> **WHAT IS EXPECTED**:
Identify every line in the records below that contains the word "hidden", and copy each of those lines.
Segment Start: RECORDED DATA
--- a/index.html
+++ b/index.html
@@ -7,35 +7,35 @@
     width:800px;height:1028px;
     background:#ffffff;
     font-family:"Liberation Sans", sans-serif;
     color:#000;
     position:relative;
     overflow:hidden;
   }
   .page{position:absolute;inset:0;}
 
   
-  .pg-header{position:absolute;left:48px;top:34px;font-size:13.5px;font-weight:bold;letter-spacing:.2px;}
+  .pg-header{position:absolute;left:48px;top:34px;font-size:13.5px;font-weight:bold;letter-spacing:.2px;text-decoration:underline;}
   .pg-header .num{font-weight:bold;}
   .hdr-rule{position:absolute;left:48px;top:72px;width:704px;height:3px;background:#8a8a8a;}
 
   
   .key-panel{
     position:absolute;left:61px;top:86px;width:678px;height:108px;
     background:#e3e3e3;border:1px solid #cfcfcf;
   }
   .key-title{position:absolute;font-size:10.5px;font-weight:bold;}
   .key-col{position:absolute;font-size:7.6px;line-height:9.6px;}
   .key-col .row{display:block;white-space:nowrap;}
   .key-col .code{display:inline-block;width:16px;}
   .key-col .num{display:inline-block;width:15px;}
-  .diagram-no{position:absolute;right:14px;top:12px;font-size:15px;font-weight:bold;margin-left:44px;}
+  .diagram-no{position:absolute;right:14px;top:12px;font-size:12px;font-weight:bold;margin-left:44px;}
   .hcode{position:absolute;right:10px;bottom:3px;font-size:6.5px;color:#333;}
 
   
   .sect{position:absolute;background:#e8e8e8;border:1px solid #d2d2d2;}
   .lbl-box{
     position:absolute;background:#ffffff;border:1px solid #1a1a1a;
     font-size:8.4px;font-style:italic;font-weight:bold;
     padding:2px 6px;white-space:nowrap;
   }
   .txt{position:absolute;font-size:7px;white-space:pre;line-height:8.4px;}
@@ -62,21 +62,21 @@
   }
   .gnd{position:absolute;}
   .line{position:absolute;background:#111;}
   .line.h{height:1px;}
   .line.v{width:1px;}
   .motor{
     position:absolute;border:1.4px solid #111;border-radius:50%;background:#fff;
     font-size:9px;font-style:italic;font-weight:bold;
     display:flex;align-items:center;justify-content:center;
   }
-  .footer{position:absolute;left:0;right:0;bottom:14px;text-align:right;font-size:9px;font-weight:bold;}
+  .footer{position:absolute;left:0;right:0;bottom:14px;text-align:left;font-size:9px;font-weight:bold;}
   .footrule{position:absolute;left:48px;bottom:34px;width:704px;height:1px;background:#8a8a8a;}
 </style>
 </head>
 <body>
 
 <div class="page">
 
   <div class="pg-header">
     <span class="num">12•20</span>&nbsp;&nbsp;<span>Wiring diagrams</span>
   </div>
Segment End: RECORDED DATA
Segment Start: RECORDED DATA
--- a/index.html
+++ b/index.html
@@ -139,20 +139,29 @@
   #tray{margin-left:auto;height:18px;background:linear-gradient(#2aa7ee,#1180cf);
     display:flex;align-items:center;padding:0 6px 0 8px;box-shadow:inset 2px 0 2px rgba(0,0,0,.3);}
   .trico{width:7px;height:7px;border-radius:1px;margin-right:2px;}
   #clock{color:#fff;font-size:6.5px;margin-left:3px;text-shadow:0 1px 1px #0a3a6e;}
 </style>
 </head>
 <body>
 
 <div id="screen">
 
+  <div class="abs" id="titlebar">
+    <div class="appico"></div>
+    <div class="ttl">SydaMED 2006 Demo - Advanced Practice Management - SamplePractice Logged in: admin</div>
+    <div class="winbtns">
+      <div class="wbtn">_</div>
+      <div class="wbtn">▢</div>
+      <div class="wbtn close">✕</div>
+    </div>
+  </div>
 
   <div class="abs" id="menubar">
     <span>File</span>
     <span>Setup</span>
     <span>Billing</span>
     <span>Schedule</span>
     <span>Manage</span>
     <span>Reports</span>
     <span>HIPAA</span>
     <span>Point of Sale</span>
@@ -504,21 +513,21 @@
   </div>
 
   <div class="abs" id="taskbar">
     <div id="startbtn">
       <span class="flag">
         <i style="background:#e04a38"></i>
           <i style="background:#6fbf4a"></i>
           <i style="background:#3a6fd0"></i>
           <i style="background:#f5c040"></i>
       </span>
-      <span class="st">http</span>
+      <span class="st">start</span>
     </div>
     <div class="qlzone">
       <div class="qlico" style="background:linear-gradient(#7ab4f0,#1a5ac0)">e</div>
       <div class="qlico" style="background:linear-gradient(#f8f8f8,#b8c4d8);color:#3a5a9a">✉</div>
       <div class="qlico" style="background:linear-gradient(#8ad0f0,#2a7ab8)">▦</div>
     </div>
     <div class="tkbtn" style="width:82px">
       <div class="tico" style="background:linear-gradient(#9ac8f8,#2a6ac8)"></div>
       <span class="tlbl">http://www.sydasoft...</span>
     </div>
Segment End: RECORDED DATA
Segment Start: RECORDED DATA
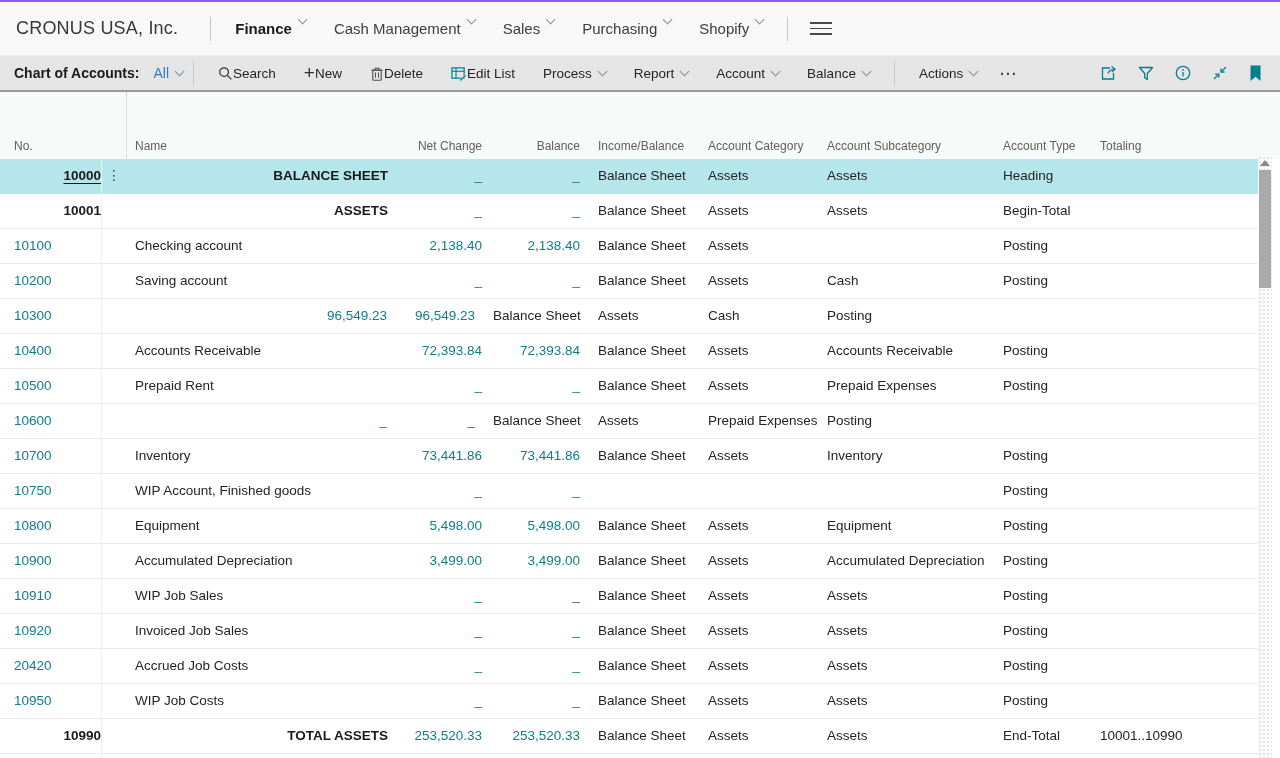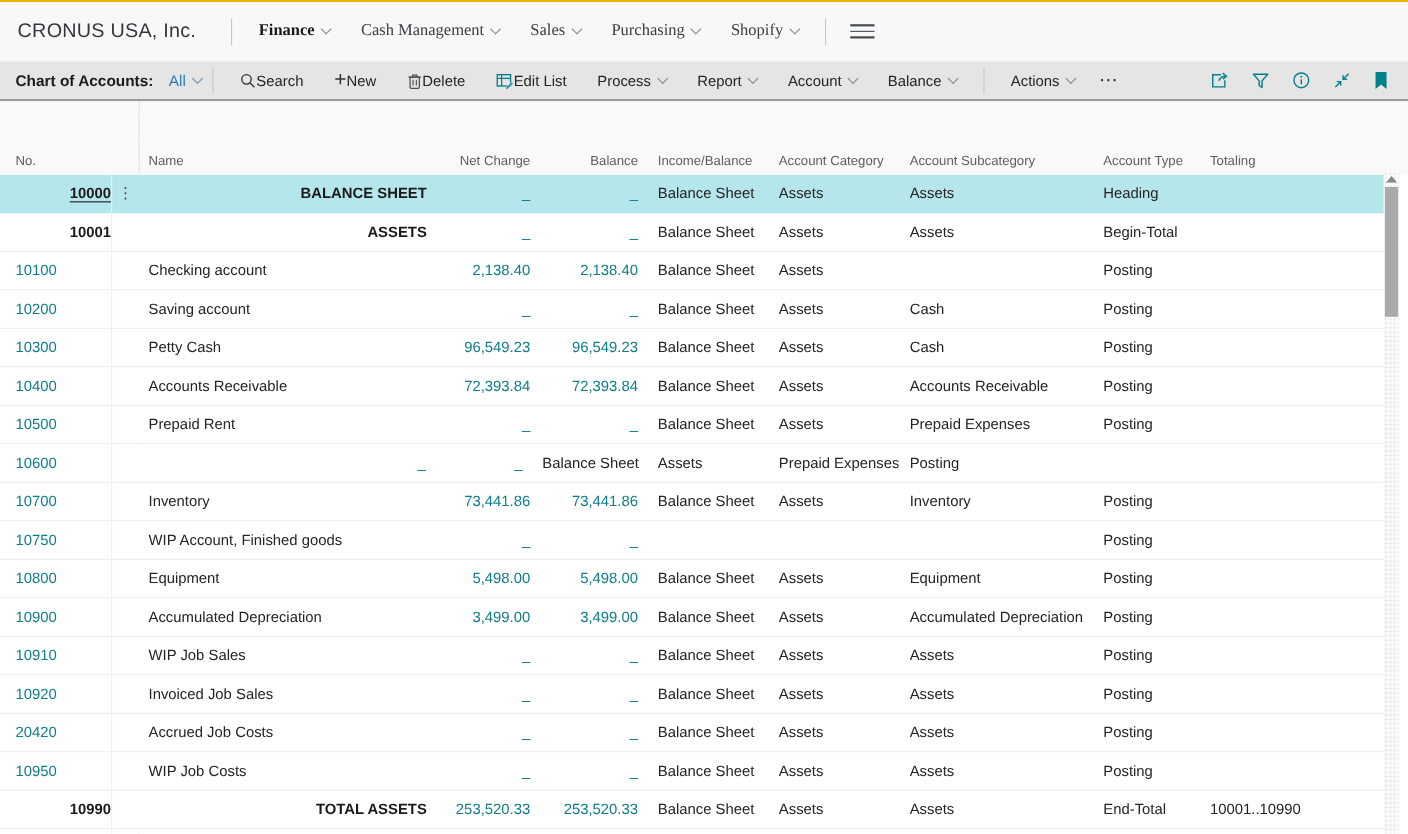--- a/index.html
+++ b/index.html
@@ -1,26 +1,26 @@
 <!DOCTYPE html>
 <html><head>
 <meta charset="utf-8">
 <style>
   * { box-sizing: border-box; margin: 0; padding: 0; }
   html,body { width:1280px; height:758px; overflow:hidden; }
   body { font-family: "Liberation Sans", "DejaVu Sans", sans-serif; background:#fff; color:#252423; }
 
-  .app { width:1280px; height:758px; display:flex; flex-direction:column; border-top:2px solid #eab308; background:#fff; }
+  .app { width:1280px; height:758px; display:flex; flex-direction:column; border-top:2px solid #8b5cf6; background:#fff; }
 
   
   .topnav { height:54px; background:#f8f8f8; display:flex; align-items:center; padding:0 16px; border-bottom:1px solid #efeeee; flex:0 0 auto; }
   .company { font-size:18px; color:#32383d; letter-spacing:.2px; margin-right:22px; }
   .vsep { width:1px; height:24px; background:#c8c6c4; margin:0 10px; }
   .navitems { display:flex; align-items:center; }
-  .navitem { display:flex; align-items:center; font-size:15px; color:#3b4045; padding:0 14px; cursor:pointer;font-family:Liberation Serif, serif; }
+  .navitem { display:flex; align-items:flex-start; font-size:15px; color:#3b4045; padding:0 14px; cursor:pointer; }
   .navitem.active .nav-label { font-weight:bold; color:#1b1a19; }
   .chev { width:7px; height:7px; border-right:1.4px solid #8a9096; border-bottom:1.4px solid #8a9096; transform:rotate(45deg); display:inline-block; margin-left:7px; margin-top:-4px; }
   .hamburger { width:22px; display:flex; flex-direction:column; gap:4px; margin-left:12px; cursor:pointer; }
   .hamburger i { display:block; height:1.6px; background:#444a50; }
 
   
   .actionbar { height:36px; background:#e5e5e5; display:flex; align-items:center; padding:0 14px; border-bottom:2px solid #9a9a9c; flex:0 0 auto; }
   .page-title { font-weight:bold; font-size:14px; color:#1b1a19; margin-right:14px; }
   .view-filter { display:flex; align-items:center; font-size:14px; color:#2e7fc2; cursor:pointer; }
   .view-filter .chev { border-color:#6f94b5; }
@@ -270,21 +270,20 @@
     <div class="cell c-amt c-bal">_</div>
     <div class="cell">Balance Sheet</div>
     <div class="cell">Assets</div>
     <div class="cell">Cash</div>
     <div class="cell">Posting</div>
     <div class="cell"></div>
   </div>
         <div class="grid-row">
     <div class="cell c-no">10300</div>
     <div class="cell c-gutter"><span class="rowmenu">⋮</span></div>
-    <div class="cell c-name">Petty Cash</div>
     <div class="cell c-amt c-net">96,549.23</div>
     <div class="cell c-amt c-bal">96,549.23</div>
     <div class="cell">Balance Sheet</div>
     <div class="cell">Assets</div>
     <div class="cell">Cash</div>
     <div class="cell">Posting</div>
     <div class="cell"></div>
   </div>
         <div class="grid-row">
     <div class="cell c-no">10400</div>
Segment End: RECORDED DATA
> **ANSWER SPACE**:
     overflow:hidden;
   html,body { width:1280px; height:758px; overflow:hidden; }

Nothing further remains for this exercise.